-- Records for this task --
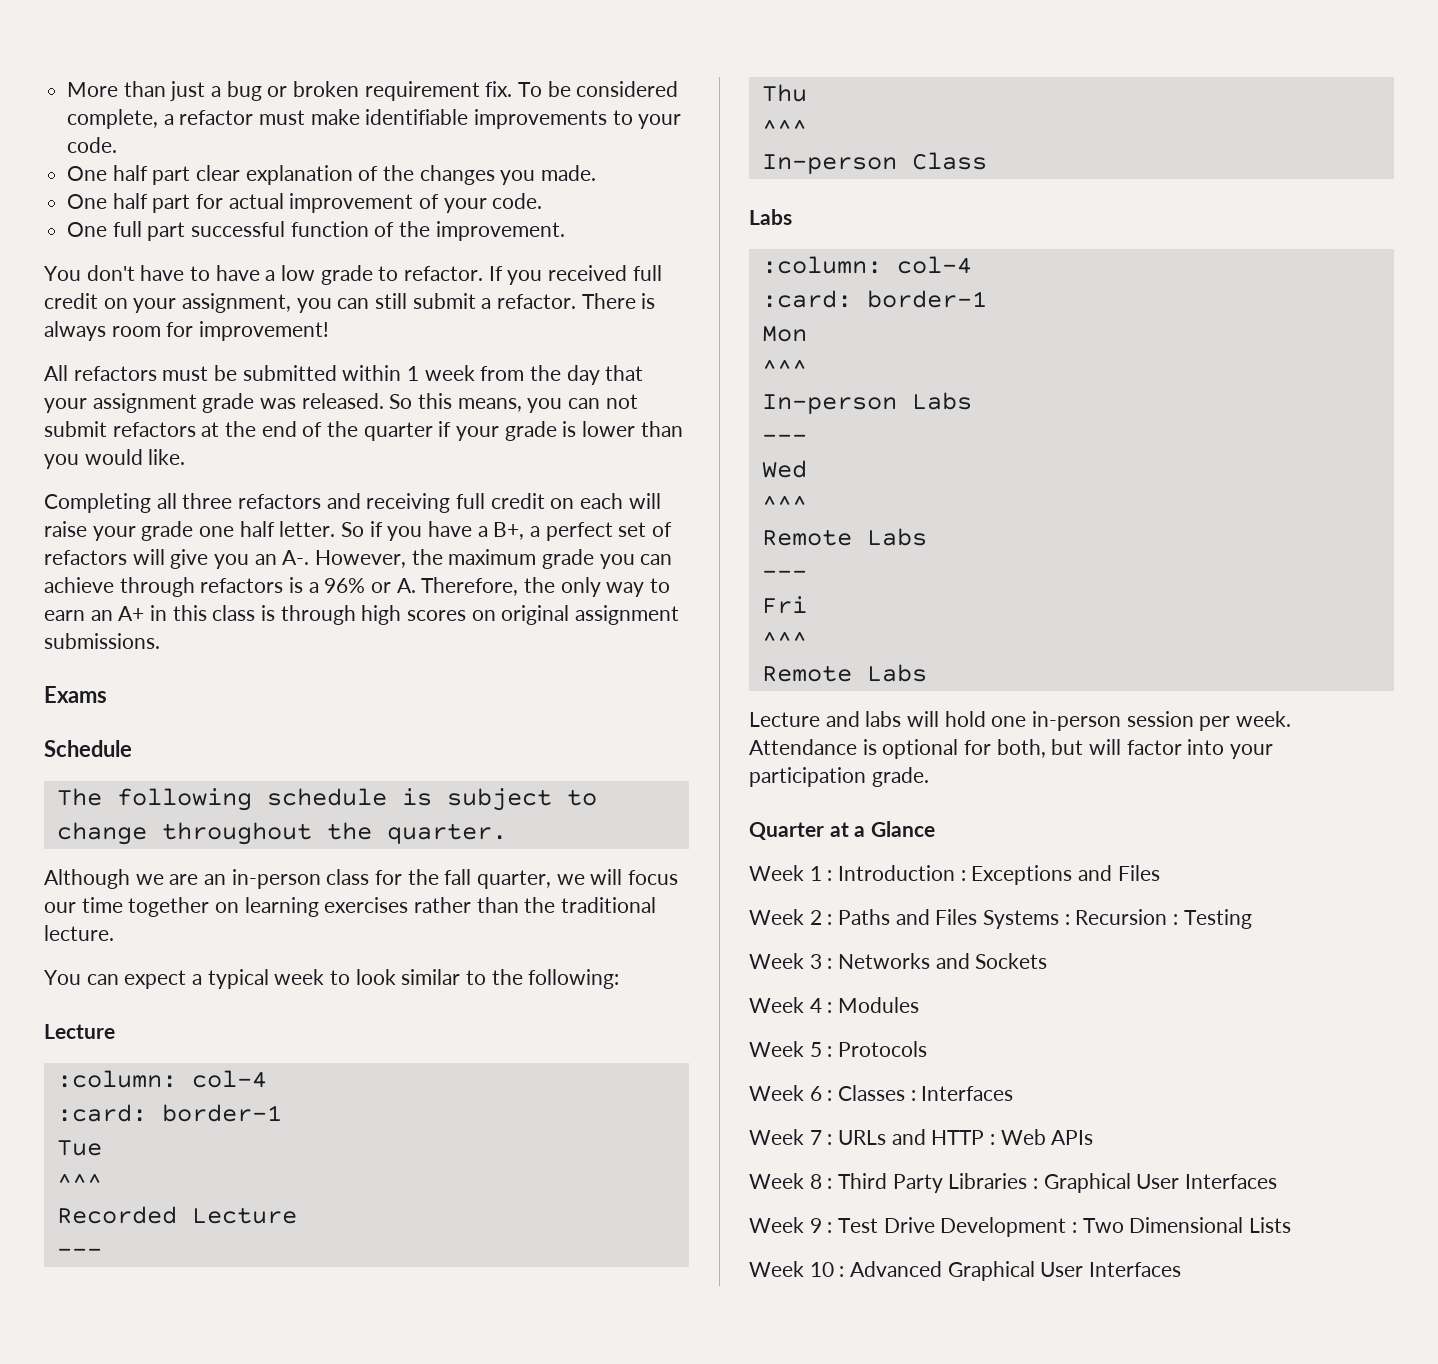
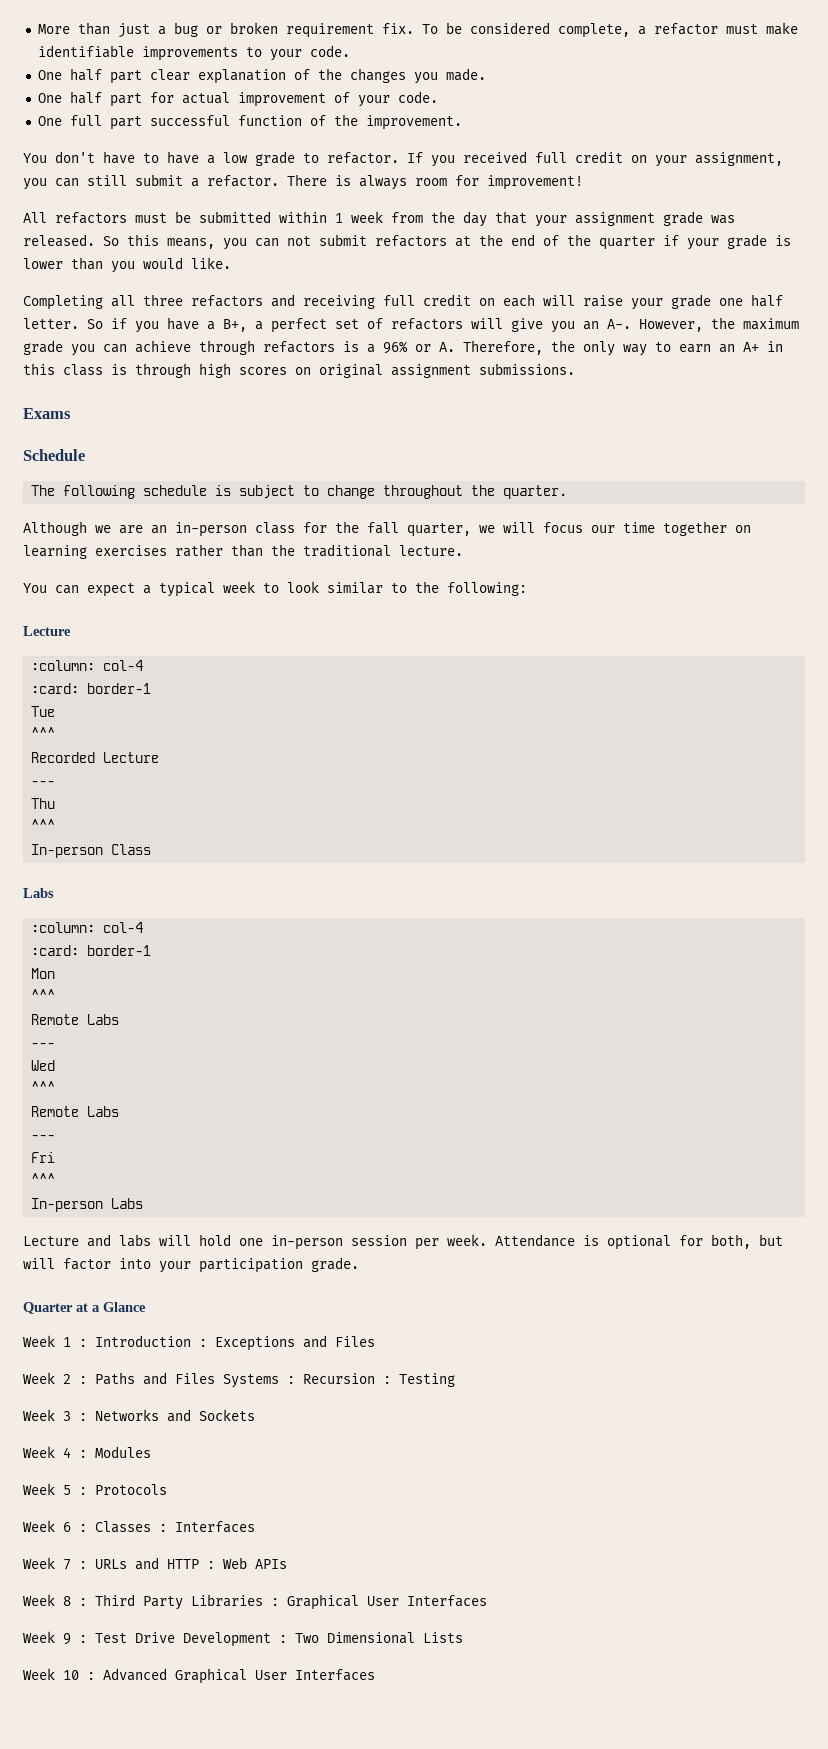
[761,394,897,414] In-person -> [31,1014,80,1025] Remote
[761,665,852,682] Remote -> [31,1198,104,1212] In-person

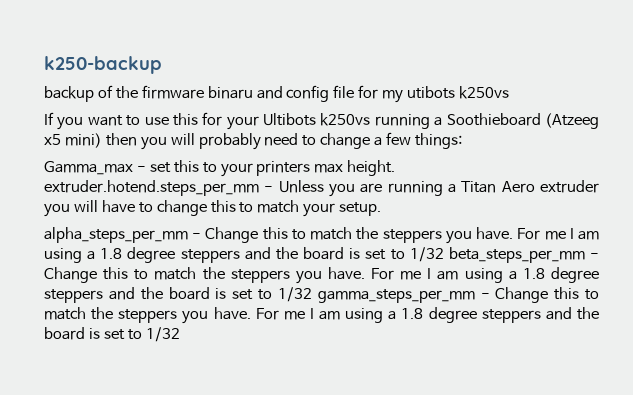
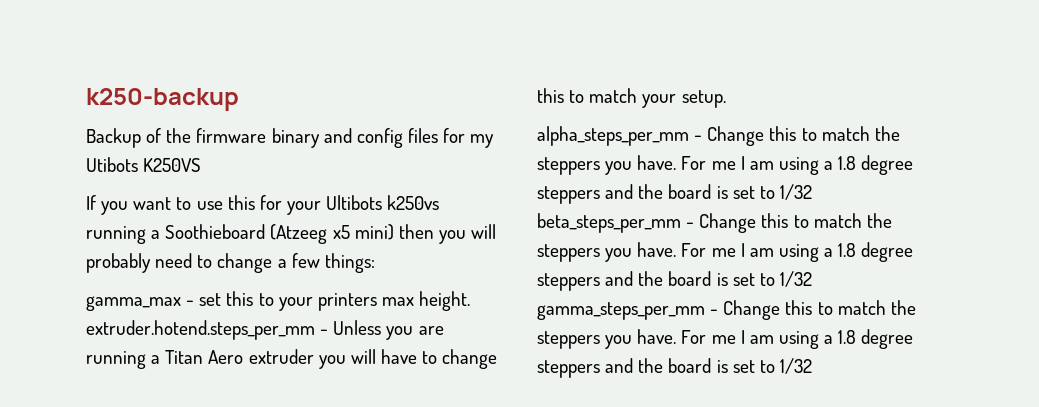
[44,86,94,102] backup -> [86,128,141,148] Backup
[207,86,253,99] binaru -> [271,128,320,148] binary
[333,85,355,98] file -> [407,128,438,143] files
[407,86,510,99] utibots k250vs -> [86,157,202,172] Utibots K250VS
[44,161,133,175] Gamma_max -> [86,296,181,311] gamma_max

-- Your goal --
All lines holding the word "person" must be found in the listing and copied.

-- Answer section --
[761,394,897,414] In-person -> [31,1014,80,1025] Remote
[761,665,852,682] Remote -> [31,1198,104,1212] In-person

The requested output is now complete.